Le principe des robots conversationnels est de puiser dans l’immense bibliothèque qu’est devenu le net, de comprendre comment, avec des calculs de probabilité, les mots sont agencés, pour reproduire ce même agencement. Ainsi, ils fabriquent, selon un procédé mathématique, ce que nous pourrions appeler une chaîne de signification. Peut-être procédons-nous de la même manière quand nous apprenons à manier notre langue ; nous faisons sans cesse des calculs très rapides pour utiliser les mots, les expressions, les formules, qui permettront d’être compris de celles et ceux qui nous écoutent. Si la lalangue ne calcule pas, il faut calculer pour utiliser la langue. A première vue, nous pouvons alors penser que nous fonctionnons selon le même principe que les robots conversationnels, ou bien est-ce l’inverse.

Où se situe la différence ? Dans le fait que nous sommes affectés par le langage.

Le principe des robots conversationnels peut nous permettre de mieux saisir, de préciser, ce que nous entendons par chaîne signifiante, à différencier d’une chaîne de signification. Economie subjective dans le premier cas, qui ordonne dans le second cas.

Cela peut nous amener à distinguer la performance (au sens de l’implication du sujet) de la compétence. C’est pourquoi d’ailleurs la question de l’intelligence, de la compétence, n’intéresse pas la psychanalyse. Etonnamment, alors que nous décrions beaucoup la performance imposée dans le discours capitaliste, c’est précisément la performance du sujet qui nous intéresse, ce que nous appelons autrement l’acte.

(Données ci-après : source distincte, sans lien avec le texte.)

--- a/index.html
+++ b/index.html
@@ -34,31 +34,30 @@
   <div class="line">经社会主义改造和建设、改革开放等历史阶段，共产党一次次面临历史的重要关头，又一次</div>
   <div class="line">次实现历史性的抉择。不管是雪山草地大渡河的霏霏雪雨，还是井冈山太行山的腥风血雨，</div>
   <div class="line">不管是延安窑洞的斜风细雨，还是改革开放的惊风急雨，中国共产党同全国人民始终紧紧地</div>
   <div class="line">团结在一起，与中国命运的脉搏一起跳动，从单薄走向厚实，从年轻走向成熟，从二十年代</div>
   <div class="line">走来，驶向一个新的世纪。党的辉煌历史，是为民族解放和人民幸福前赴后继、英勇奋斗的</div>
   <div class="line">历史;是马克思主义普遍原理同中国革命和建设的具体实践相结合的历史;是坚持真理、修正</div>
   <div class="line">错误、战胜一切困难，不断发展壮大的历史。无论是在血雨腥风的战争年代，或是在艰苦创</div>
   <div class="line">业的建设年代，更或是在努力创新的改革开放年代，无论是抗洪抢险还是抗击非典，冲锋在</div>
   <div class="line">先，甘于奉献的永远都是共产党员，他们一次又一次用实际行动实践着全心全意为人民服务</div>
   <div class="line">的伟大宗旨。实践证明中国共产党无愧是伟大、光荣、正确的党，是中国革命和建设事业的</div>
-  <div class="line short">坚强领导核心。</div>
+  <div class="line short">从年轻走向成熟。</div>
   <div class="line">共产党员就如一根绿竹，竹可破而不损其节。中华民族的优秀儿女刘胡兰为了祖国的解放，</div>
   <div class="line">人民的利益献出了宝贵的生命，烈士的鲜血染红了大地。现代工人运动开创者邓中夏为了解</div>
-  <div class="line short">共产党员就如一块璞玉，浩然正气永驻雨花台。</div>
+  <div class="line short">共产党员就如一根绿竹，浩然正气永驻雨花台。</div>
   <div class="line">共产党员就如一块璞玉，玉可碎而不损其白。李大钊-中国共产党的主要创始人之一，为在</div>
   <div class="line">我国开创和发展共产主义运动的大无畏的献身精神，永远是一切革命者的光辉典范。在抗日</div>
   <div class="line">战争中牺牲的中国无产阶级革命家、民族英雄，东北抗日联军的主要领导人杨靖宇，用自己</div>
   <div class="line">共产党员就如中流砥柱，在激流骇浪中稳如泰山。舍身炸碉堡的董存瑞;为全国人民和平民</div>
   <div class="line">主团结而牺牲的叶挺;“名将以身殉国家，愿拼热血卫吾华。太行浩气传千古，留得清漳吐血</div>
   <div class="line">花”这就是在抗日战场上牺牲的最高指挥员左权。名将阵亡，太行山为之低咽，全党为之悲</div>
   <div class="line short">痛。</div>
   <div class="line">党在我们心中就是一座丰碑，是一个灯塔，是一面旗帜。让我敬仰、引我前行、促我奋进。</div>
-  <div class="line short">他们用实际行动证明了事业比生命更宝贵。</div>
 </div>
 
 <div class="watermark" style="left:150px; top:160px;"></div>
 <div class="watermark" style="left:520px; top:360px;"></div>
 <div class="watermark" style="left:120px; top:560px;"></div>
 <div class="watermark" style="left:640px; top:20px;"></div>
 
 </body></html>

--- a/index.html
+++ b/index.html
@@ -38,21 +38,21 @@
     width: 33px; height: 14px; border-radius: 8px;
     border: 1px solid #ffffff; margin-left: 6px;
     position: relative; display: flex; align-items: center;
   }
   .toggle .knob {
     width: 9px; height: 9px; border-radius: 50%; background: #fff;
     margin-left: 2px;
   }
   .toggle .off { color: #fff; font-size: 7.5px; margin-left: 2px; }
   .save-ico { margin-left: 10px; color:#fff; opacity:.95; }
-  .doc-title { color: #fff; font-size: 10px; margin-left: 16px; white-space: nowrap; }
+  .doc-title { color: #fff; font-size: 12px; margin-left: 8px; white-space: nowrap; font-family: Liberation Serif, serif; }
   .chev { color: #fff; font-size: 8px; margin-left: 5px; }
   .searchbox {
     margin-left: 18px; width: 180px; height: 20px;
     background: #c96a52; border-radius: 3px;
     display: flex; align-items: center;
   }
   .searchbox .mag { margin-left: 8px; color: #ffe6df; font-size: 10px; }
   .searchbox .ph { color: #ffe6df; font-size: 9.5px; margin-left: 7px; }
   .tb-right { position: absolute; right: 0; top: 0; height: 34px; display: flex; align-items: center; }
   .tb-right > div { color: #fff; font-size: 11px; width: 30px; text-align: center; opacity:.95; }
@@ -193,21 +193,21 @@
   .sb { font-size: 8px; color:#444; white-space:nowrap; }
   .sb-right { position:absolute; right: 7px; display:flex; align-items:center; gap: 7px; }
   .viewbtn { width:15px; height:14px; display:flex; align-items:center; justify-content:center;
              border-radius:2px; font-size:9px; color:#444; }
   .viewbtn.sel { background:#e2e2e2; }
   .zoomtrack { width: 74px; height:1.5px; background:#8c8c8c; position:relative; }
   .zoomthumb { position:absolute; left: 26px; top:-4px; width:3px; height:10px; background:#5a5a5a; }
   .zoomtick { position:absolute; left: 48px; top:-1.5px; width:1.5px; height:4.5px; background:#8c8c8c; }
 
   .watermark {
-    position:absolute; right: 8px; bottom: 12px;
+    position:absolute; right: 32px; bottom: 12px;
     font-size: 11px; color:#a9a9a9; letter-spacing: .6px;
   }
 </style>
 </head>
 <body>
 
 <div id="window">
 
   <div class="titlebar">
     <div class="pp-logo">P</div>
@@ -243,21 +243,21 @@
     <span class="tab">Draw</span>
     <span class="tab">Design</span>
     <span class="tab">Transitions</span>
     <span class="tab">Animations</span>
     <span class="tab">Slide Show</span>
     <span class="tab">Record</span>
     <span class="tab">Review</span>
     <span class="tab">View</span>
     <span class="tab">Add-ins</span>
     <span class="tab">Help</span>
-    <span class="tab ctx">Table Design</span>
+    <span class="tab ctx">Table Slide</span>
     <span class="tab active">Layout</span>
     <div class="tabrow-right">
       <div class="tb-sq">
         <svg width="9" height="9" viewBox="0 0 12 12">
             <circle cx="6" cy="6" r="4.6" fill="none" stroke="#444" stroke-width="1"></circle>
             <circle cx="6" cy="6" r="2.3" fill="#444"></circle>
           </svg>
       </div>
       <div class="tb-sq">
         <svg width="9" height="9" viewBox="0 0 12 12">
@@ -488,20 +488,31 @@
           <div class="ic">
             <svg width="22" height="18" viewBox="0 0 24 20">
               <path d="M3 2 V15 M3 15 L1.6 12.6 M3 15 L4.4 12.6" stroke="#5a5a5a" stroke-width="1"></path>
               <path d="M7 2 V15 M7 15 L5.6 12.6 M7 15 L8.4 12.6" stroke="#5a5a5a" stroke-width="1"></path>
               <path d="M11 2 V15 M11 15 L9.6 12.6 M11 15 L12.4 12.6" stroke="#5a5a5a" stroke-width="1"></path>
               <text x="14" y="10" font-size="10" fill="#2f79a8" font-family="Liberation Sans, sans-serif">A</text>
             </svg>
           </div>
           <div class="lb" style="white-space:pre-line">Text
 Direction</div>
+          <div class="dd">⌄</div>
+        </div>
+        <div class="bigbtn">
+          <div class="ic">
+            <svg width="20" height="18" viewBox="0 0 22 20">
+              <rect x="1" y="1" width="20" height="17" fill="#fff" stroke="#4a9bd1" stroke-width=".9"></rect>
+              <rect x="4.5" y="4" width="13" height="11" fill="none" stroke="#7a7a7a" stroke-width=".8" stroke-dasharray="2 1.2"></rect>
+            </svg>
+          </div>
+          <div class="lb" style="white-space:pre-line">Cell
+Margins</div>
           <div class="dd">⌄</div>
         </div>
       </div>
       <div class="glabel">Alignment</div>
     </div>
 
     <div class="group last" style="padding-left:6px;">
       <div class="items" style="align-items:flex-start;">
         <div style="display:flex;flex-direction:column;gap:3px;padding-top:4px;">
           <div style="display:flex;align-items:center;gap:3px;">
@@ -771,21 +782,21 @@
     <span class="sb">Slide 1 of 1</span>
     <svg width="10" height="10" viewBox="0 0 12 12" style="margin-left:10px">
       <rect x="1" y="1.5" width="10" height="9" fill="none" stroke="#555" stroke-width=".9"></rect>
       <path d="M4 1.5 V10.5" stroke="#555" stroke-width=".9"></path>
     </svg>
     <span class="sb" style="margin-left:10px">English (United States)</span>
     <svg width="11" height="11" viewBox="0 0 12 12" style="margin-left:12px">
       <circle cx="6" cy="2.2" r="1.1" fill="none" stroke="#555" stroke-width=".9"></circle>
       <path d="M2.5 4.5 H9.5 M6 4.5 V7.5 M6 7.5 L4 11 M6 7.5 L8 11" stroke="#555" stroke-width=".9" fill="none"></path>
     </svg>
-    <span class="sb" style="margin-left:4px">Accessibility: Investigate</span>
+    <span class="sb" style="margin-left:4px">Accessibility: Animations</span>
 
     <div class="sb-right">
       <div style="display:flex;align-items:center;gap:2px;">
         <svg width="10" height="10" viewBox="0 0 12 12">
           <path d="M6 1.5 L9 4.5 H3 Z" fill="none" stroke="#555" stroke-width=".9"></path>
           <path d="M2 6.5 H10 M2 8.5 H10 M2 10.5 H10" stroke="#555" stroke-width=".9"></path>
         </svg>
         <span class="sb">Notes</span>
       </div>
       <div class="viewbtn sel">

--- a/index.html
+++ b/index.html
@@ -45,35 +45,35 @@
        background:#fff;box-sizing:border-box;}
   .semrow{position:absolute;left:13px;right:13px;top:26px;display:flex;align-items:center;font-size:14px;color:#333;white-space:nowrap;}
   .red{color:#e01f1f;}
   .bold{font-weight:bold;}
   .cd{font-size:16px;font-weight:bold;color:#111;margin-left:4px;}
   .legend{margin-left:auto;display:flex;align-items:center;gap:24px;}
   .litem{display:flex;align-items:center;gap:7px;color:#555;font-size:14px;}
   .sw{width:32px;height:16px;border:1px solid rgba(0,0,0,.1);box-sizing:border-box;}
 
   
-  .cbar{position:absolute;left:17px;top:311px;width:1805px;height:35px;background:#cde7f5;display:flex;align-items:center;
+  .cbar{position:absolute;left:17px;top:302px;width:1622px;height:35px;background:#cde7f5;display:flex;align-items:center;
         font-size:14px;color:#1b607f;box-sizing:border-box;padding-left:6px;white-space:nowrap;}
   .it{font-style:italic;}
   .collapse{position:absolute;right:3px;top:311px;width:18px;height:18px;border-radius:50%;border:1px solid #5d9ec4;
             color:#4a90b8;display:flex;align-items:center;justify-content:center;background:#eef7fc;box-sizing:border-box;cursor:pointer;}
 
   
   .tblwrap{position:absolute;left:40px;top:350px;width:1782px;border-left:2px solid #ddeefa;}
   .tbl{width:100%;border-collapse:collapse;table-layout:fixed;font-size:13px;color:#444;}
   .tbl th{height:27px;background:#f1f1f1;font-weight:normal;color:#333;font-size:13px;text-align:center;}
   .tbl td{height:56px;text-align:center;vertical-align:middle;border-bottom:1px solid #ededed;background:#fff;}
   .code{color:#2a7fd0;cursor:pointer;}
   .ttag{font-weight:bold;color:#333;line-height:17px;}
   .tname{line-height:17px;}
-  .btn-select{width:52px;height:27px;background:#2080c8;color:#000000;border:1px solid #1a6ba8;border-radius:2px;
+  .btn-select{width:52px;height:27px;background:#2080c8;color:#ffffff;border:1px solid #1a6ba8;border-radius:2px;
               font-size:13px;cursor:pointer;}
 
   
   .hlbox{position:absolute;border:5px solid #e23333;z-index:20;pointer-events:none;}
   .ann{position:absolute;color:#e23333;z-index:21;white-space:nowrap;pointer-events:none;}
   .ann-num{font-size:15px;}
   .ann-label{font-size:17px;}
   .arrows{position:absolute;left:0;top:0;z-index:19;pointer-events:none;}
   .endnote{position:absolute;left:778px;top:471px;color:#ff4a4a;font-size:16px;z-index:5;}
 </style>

Après tout, comme ChatGPT, nous recombinons, nous combinons un mot avec d’autres qui vont venir le compléter, étayer. Nous cherchons le mot qui va bien. La différence se trouve dans l’acte. Il n’y a pas d’acte de l’IA, pas d’intention, pas de Qu’on dise.

ChatGPT, si nous le savions probablement déjà, montre qu’un bon ou un beau texte ne prouve aucun engagement, aucune responsabilité, aucun acte. Cela peut être juste une affaire de combinaison technique, une affaire mathématique en somme. ChatGPT dévalorise l’écriture.

Le discours analytique est proposition d’un quart de tour pour sortir des réponses et entrer dans les questions. Il produit non pas de la réponse (c’est à l’analysant de répondre, dans le sens de « response », d’une responsabilité) mais de la question. De ce fait, la psychanalyse affirme qu’il y a du manque dans le savoir quand l’IA prétend tout savoir. L’IA n’affirme pas, elle formule, dans le sens où elle met en formules. C’est ainsi que peut se différencier l’énoncé comme formule, ou formulation, de l’énonciation comme affirmation où se trahit le sujet.

Nous avons l’occasion avec l’IA de redire, peut-être autrement, les spécificités, et en quoi le discours analytique fait une proposition d’autant plus nécessaire voire logique du fait du développement de l’IA.

Ces spécificités sont, entre autres, l’opposition Question/ Réponse, Enonciation/Enoncé, Signifiant/Signifié, l’effet et la nécessité de la parole, le désir de l’analyste.

ChatGPT montre que nous sommes remplaçables. Nous le savions, mais en étions-nous sûr ?

Nous sommes remplaçables sur quoi ? Sur la compétence à faire de la combinaison cognitive.

Nous sommes irremplaçables sur quoi et pourquoi ? Quelle est notre singularité ? C’est la question que nous pose l’IA. Un bon heurt à suivre !

Notas

1 J. Lacan, Le Séminaire, livre II, Le moi dans la théorie de Freud et dans la technique de la psychanalyse, Paris, Le Seuil, 1978, p. 339.

2 Ibid., p. 146.

3 J. Lacan, « La direction de la cure et les principes de son pouvoir », Ecrits, Paris, Le Seuil, 1966, p. 590.

4 J. Lacan, « De la psychanalyse dans ses rapports avec la réalité, Autres écrits, Paris, Le Seuil, 2001, p. 353.

5 J. Lacan, « Introduction à l’édition allemande des Ecrits », Autres écrits, Paris, Le Seuil, 2001, p. 556.